**What is expected**
Copy the data precisely, keeping every character.

(Revision comparison data)
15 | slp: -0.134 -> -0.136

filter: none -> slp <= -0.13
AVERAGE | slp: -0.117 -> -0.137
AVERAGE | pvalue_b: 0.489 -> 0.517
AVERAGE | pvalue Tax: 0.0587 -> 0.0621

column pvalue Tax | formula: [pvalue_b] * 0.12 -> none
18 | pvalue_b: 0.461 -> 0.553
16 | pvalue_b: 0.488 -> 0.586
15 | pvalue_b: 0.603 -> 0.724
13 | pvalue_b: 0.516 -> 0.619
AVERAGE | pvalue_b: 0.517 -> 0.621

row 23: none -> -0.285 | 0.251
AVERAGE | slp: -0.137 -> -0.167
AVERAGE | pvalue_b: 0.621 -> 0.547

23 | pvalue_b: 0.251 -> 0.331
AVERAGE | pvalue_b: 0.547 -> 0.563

**Exercise response**
15 | slp: -0.134 -> -0.136

filter: none -> slp <= -0.13
AVERAGE | slp: -0.117 -> -0.137
AVERAGE | pvalue_b: 0.489 -> 0.517
AVERAGE | pvalue Tax: 0.0587 -> 0.0621

column pvalue Tax | formula: [pvalue_b] * 0.12 -> none
18 | pvalue_b: 0.461 -> 0.553
16 | pvalue_b: 0.488 -> 0.586
15 | pvalue_b: 0.603 -> 0.724
13 | pvalue_b: 0.516 -> 0.619
AVERAGE | pvalue_b: 0.517 -> 0.621

row 23: none -> -0.285 | 0.251
AVERAGE | slp: -0.137 -> -0.167
AVERAGE | pvalue_b: 0.621 -> 0.547

23 | pvalue_b: 0.251 -> 0.331
AVERAGE | pvalue_b: 0.547 -> 0.563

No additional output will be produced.